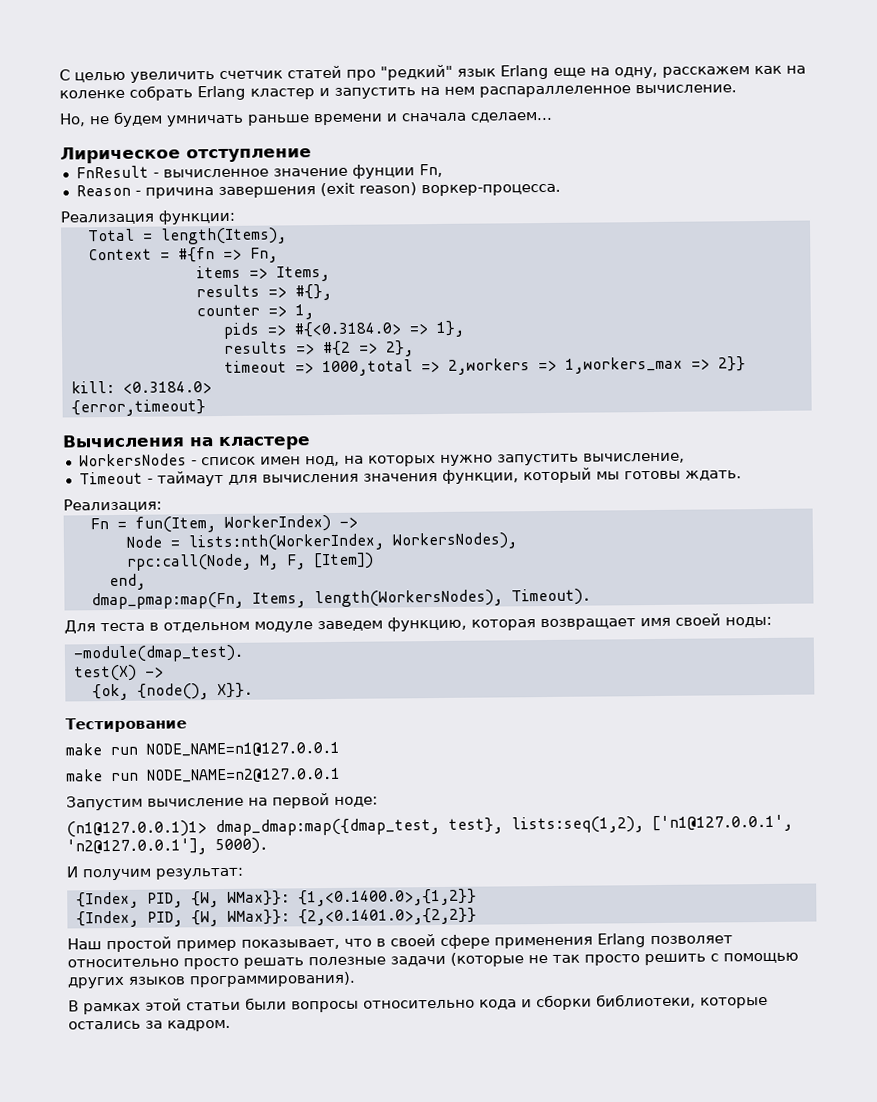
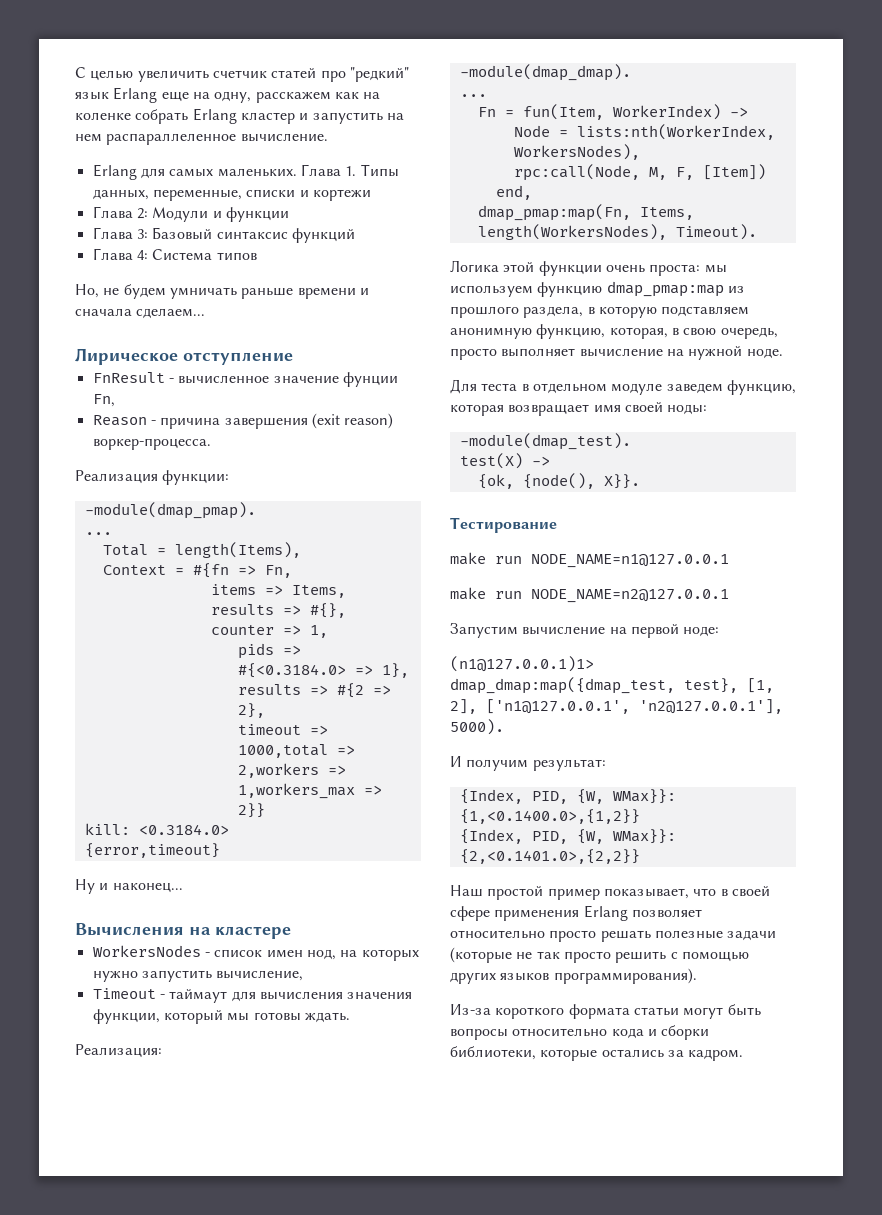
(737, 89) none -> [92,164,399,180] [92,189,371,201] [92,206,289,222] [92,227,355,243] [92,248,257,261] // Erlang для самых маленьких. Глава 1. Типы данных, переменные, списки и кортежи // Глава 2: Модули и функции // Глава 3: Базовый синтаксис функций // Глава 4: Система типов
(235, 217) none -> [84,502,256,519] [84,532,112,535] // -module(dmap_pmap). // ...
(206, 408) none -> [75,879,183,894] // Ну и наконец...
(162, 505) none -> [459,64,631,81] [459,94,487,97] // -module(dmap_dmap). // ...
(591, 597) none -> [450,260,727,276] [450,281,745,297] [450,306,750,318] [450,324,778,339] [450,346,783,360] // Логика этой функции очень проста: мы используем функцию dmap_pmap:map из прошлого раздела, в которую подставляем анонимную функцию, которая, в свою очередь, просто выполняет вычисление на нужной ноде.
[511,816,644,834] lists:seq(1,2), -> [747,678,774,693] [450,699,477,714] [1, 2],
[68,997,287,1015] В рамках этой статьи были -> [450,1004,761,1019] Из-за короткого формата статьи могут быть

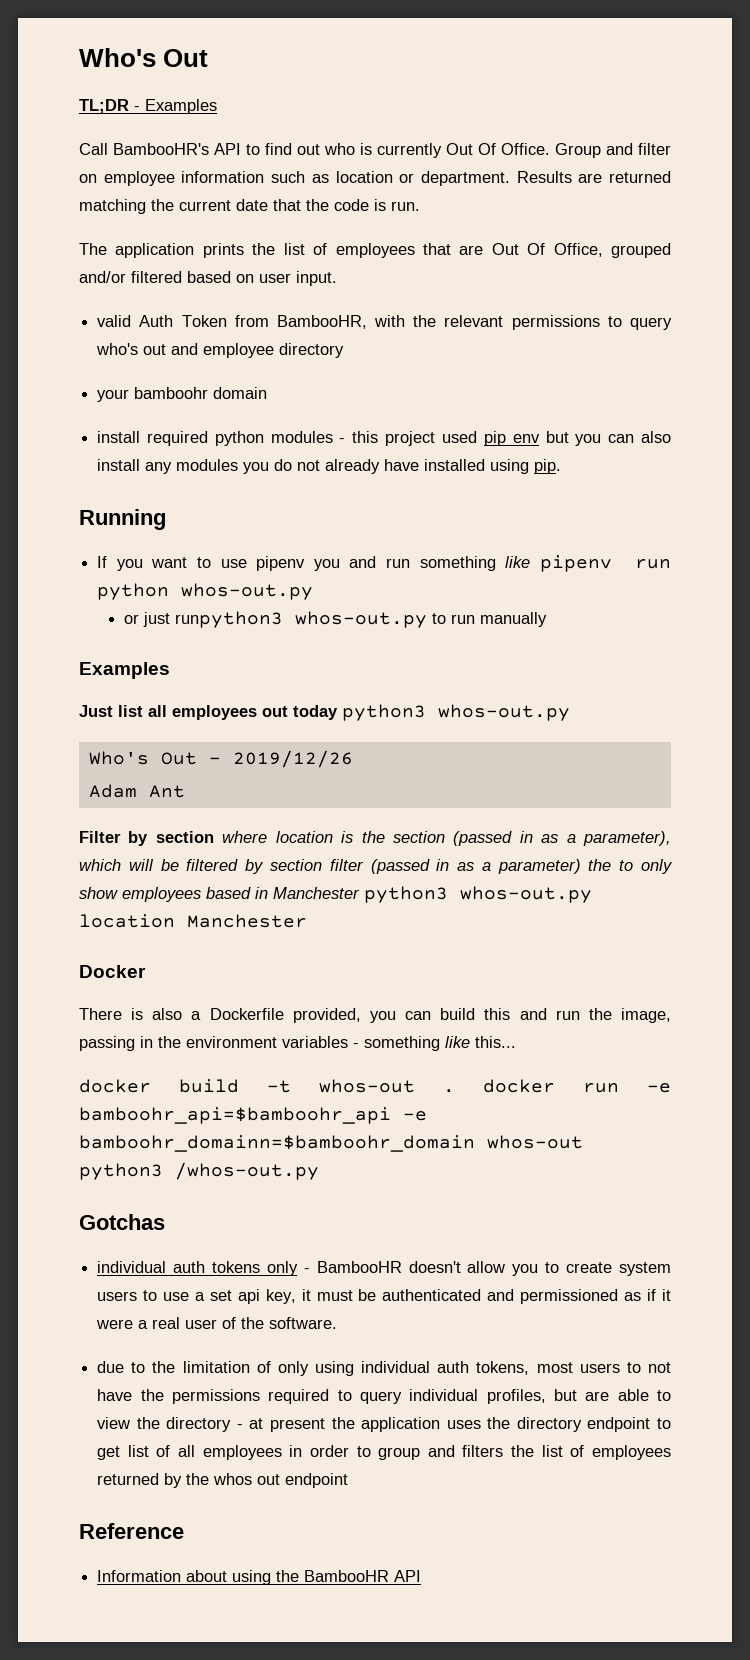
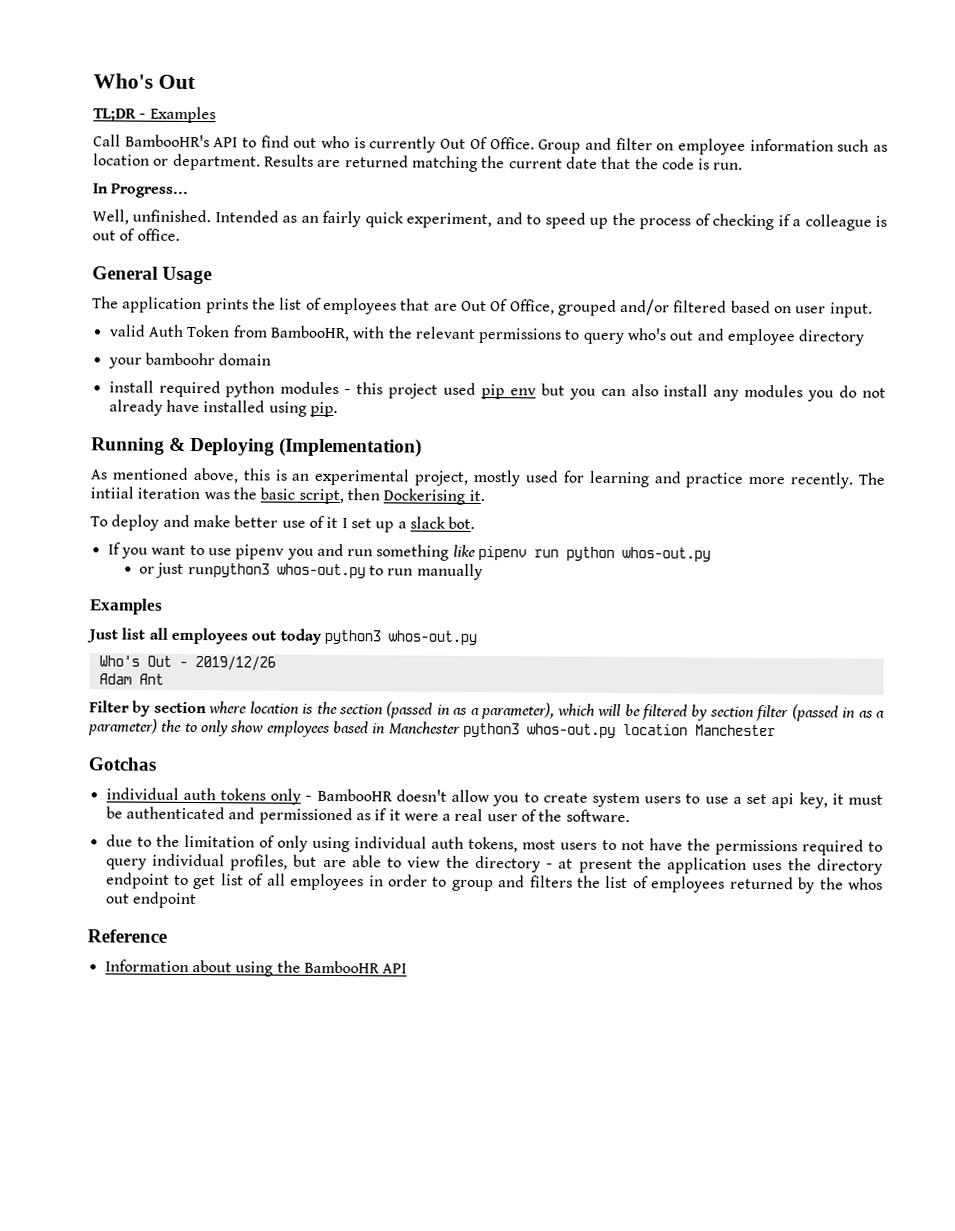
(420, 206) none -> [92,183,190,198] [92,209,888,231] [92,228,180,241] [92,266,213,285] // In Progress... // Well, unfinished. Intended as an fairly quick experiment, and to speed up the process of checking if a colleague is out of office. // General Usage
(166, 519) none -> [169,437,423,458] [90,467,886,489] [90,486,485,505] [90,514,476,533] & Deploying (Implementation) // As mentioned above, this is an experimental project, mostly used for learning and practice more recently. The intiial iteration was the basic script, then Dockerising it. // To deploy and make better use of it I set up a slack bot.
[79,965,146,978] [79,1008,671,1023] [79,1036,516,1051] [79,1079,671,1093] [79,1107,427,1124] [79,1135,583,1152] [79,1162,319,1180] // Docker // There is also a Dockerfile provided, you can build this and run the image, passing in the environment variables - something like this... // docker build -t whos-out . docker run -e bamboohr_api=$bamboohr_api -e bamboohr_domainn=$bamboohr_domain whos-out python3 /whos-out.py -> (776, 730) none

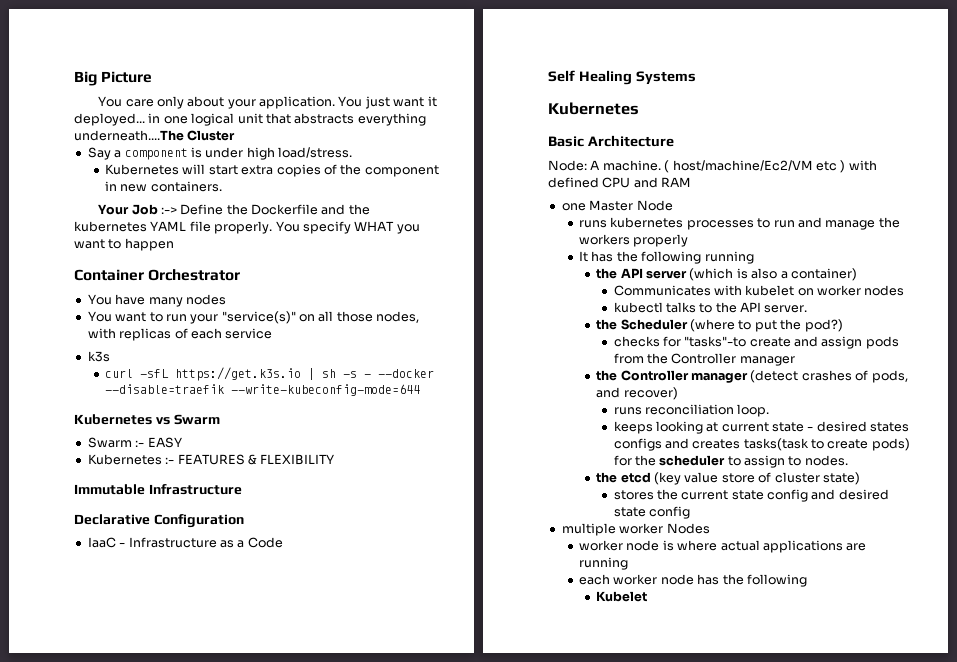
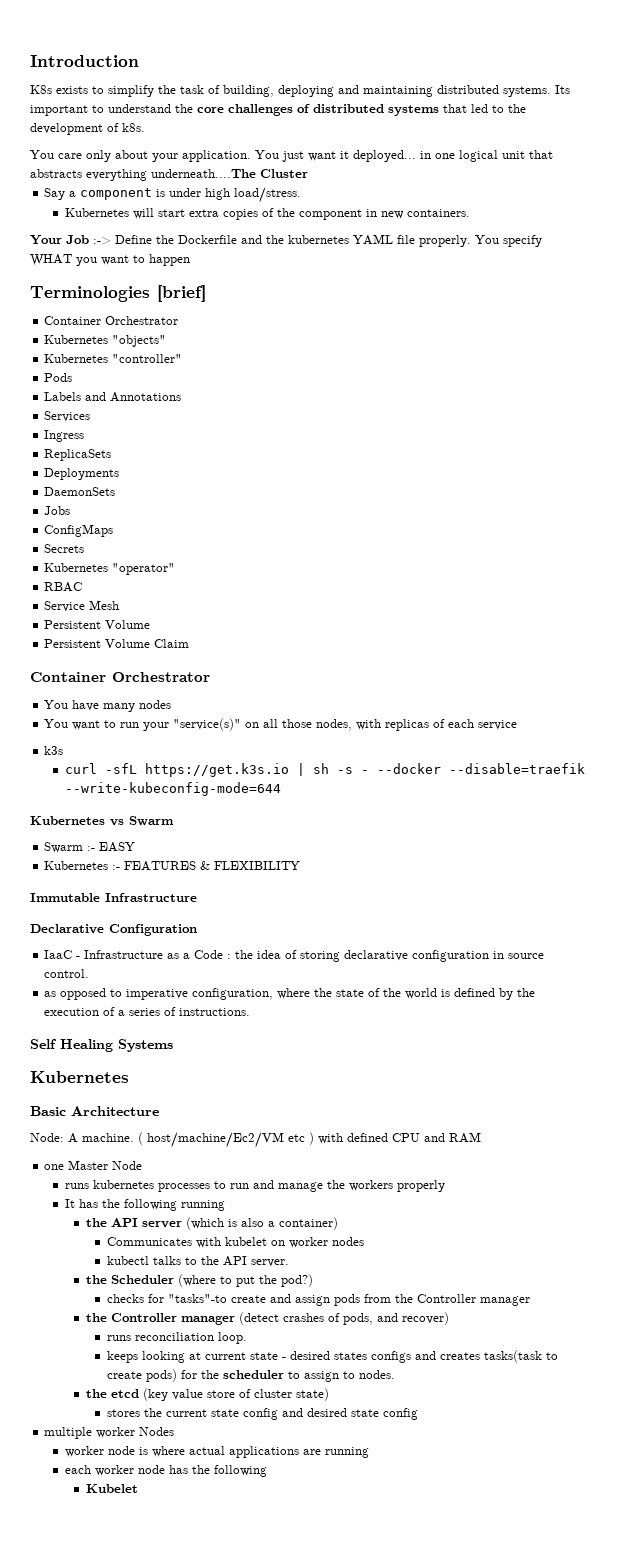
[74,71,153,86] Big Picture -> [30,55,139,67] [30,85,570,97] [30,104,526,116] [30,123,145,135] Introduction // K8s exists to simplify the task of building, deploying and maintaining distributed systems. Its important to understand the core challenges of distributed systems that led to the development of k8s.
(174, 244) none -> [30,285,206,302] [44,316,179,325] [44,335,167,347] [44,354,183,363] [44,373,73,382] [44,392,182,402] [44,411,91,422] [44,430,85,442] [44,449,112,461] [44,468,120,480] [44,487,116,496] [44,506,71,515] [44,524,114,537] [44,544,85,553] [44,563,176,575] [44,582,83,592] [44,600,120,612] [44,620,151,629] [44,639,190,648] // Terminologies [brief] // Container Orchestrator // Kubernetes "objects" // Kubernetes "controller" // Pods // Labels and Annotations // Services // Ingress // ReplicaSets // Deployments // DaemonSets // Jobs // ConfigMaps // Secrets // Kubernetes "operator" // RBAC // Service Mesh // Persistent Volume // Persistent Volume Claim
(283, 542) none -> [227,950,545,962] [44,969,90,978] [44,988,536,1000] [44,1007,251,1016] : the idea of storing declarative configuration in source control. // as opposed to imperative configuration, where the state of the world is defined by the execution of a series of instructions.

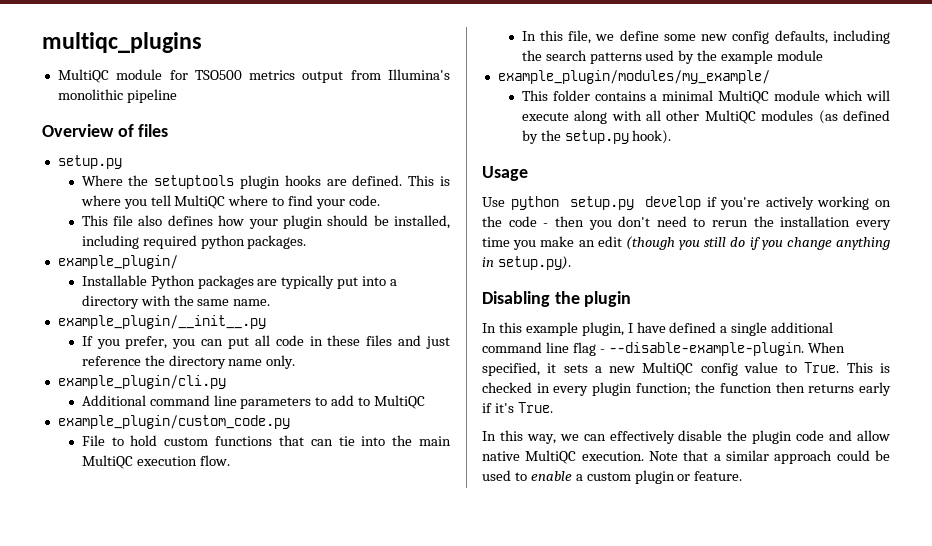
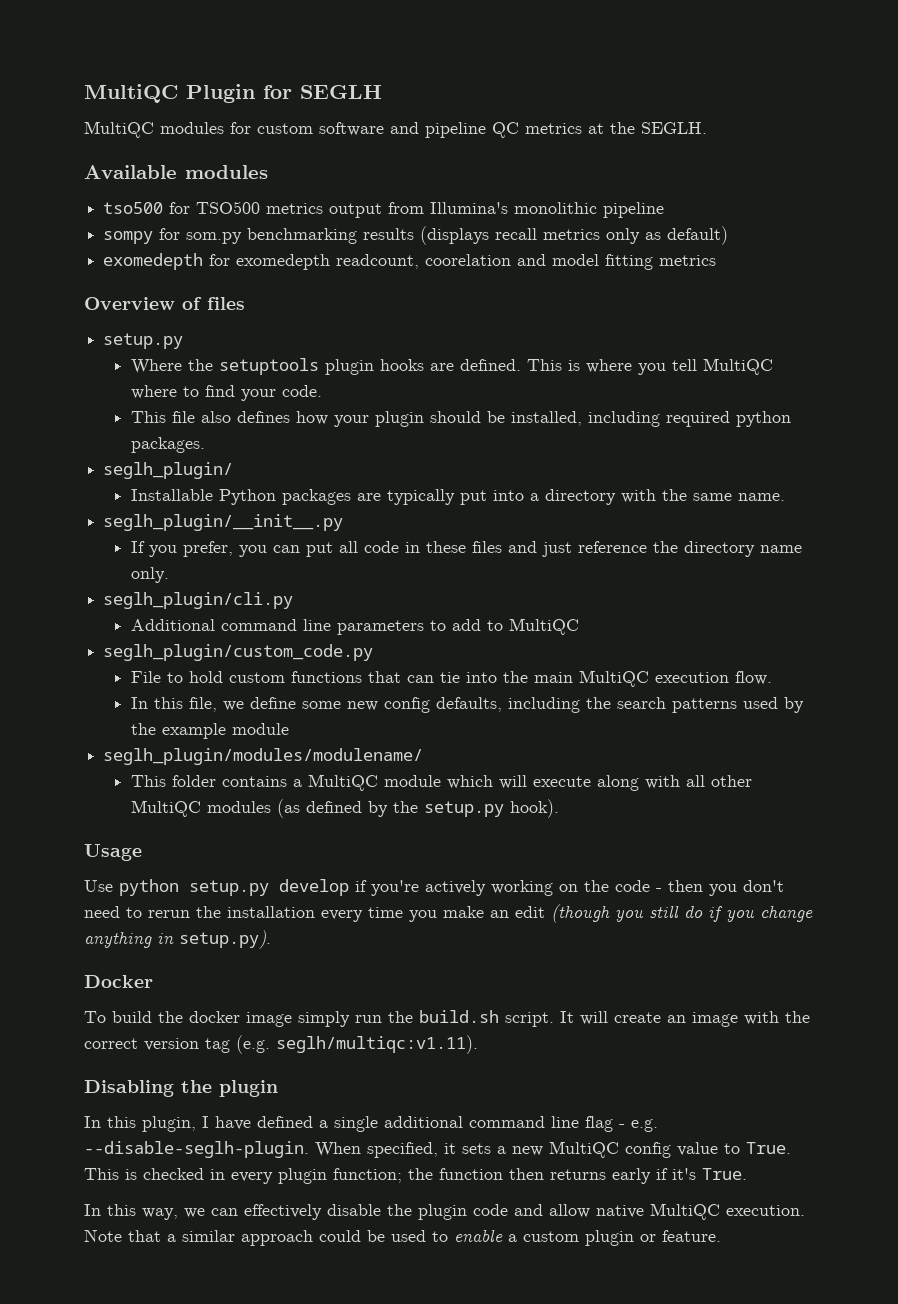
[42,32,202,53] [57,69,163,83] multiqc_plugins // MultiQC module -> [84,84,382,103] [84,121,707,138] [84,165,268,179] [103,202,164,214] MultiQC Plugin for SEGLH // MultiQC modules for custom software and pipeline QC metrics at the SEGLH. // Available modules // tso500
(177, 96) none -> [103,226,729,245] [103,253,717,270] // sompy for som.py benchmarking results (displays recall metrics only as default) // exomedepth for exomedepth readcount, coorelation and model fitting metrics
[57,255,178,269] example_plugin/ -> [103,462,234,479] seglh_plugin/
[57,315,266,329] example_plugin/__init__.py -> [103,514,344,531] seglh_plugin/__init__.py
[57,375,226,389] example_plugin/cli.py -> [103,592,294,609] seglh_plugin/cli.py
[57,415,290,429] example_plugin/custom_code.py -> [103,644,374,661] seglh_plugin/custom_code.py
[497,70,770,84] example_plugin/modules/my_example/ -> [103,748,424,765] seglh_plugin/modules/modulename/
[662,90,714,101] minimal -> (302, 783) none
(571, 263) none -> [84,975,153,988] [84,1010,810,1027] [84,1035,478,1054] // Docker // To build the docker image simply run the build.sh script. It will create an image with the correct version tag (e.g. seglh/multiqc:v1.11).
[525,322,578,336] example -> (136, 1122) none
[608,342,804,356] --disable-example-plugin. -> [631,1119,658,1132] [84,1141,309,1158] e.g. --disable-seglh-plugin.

------------------------

Task to carry out: Hand back the exact lines from the start of the entries to the line with "(162, 505) none", both ends kept and pictures left out.

Response to the task:
(737, 89) none -> [92,164,399,180] [92,189,371,201] [92,206,289,222] [92,227,355,243] [92,248,257,261] // Erlang для самых маленьких. Глава 1. Типы данных, переменные, списки и кортежи // Глава 2: Модули и функции // Глава 3: Базовый синтаксис функций // Глава 4: Система типов
(235, 217) none -> [84,502,256,519] [84,532,112,535] // -module(dmap_pmap). // ...
(206, 408) none -> [75,879,183,894] // Ну и наконец...
(162, 505) none -> [459,64,631,81] [459,94,487,97] // -module(dmap_dmap). // ...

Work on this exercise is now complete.